Willkommen auf der Migräne-Seite
Nach ca. 5 Minuten macht sich Übelkeit bemerkbar. Ich versuche, ruhig und gleichmäßig zu atmen. Hilft nichts, der Brechreiz ist nicht zu unterdrücken. Ich hetze also ins Bad und schaffe es gerade noch zur Toilette.

Durch die Anstrengung des Erbrechens ist der Hämmerschmerz im Kopf unerträglich geworden. Nachdem mein Magen sich seines Inhaltes entledigt hat und sich auch langsam wieder beruhigt, sehe ich mittlerweile grelle Pünktchen vor den Augen.

Ich schleiche mich unter Stöhnen wieder ins Bett und hoffe, durch Ruhe und eine Eiskompresse auf dem Kopf Linderung zu finden. Weitere 15 Minuten quäle ich mich, ohne Erfolg. Ich beschließe einen erneuten Versuch mit Migralave, da sich der Schmerz mittlerweile von der linken Schläfe am Ohr vorbei bis zum Nacken ausgebreitet hat. Jeder Pulsschlag löst einen Nadelstich hinter meinem linken Auge aus.

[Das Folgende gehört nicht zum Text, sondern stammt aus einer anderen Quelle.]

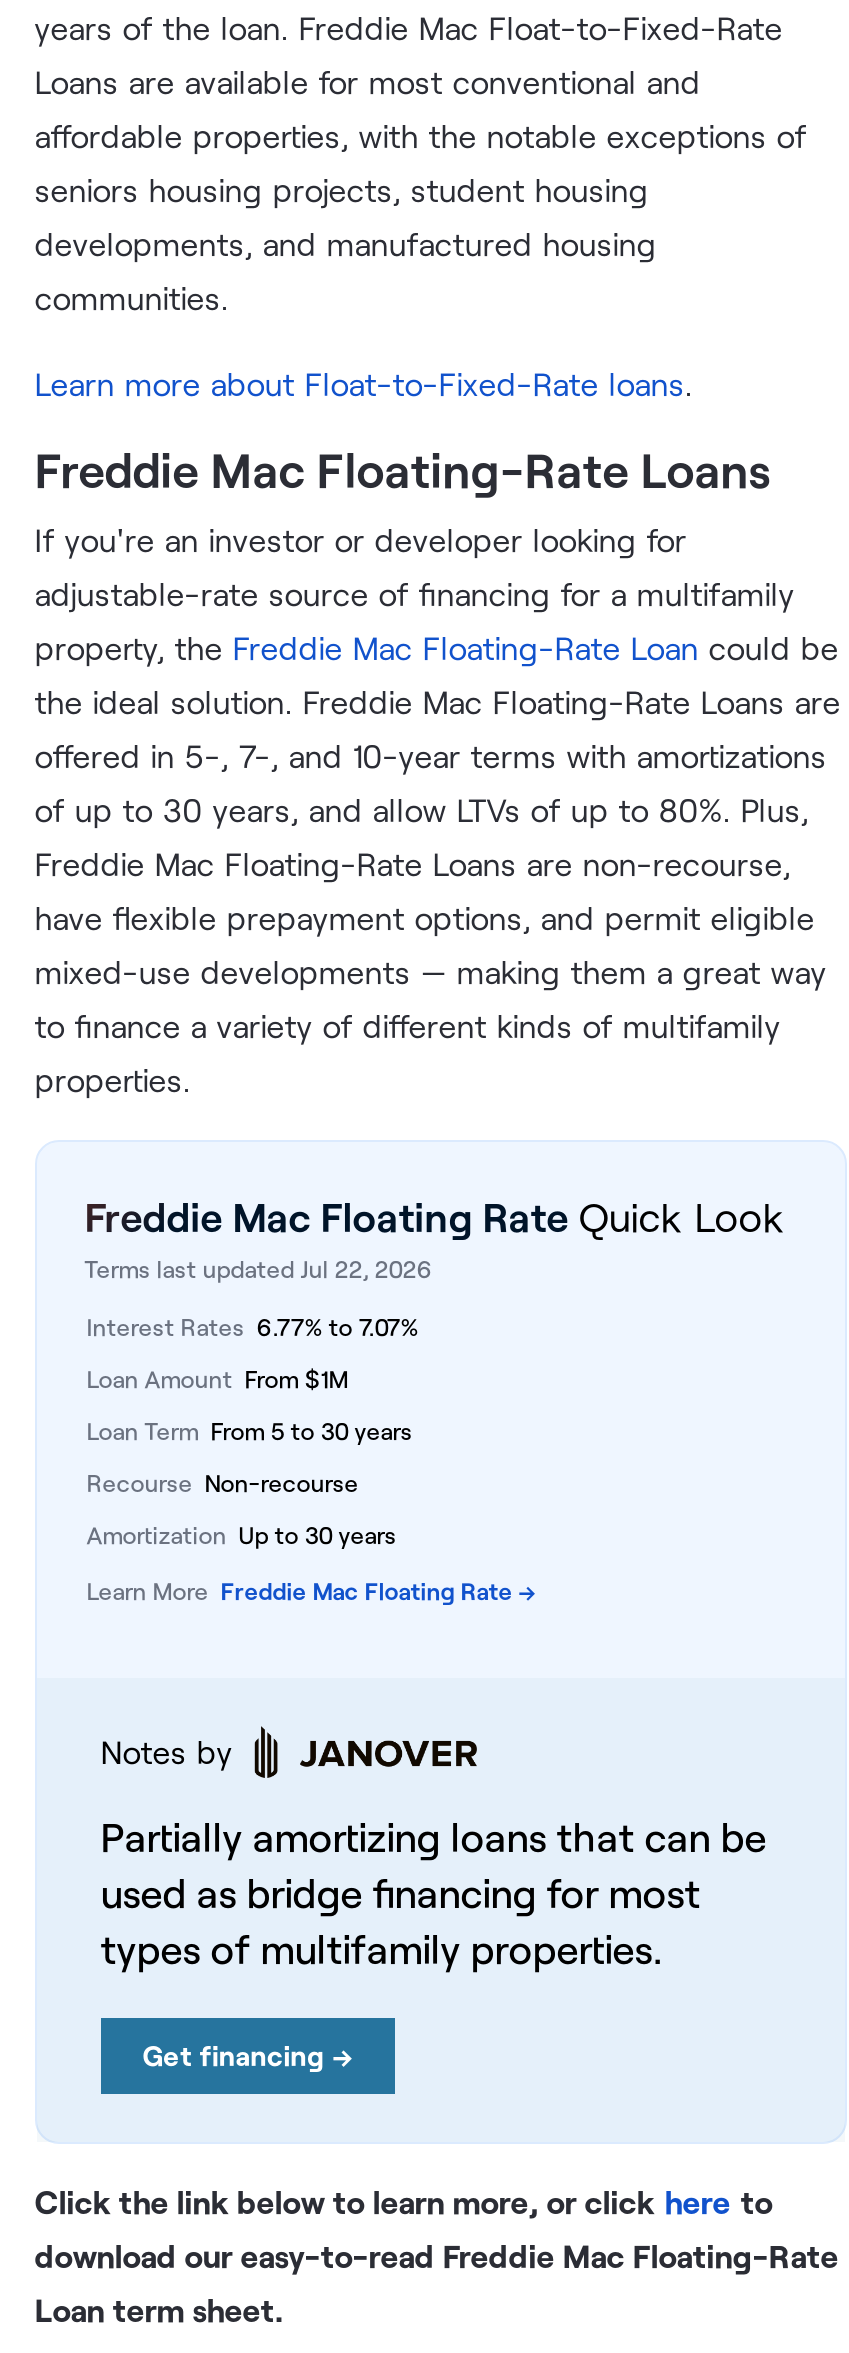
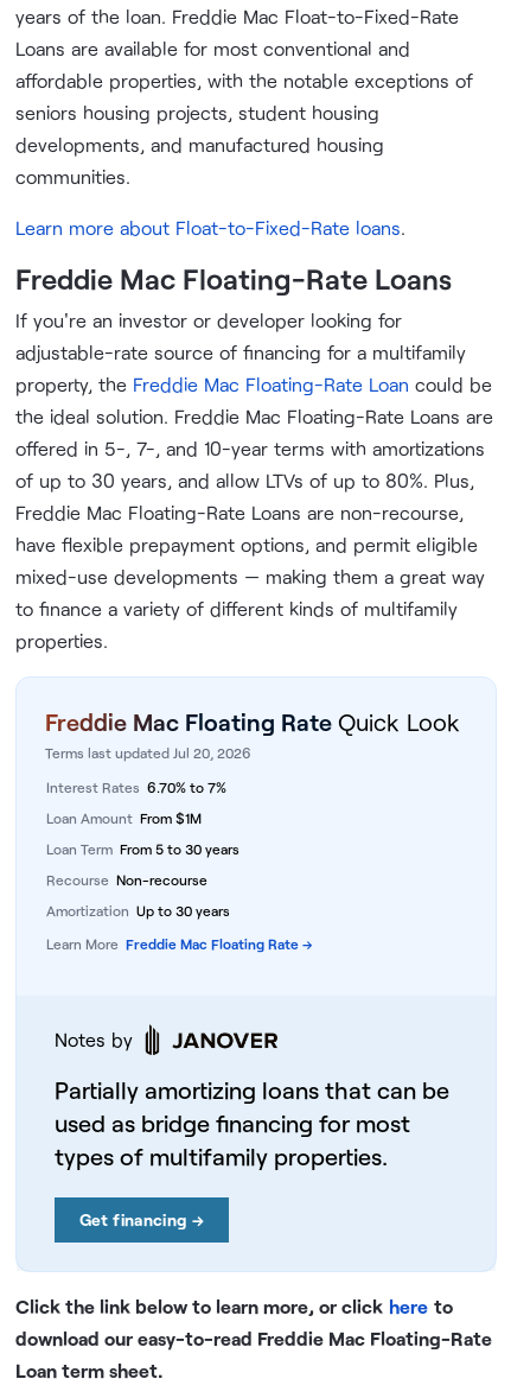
[85,1253,433,1283] Terms last updated Jul 22, 2026 -> [45,744,251,761] Terms last updated Jul 20, 2026
[87,1311,419,1341] Interest Rates 6.77% to 7.07% -> [46,778,226,796] Interest Rates 6.70% to 7%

Die 2 Tabletten erreichen wahrscheinlich nicht einmal meinen Magenboden. Sofort setzt erneut ein Brechreiz ein und ich muss zur Toilette rennen. Während mein Magen wieder und wieder Würgekrämpfe erleidet, droht mein Schädel zu platzen. Der Druck im Kopf bewirkt, dass ich anfange, zu zittern. Beim nächsten Würgeanfall ergibt sich mein Blasenschließmuskel und ich kann das Wasser nicht mehr halten.

Endlich, nach scheinbar endlosen Minuten, beruhigt sich mein Körper etwas, und ich sinke stöhnend und kraftlos zitternd vor der Toilette auf dem Boden zusammen.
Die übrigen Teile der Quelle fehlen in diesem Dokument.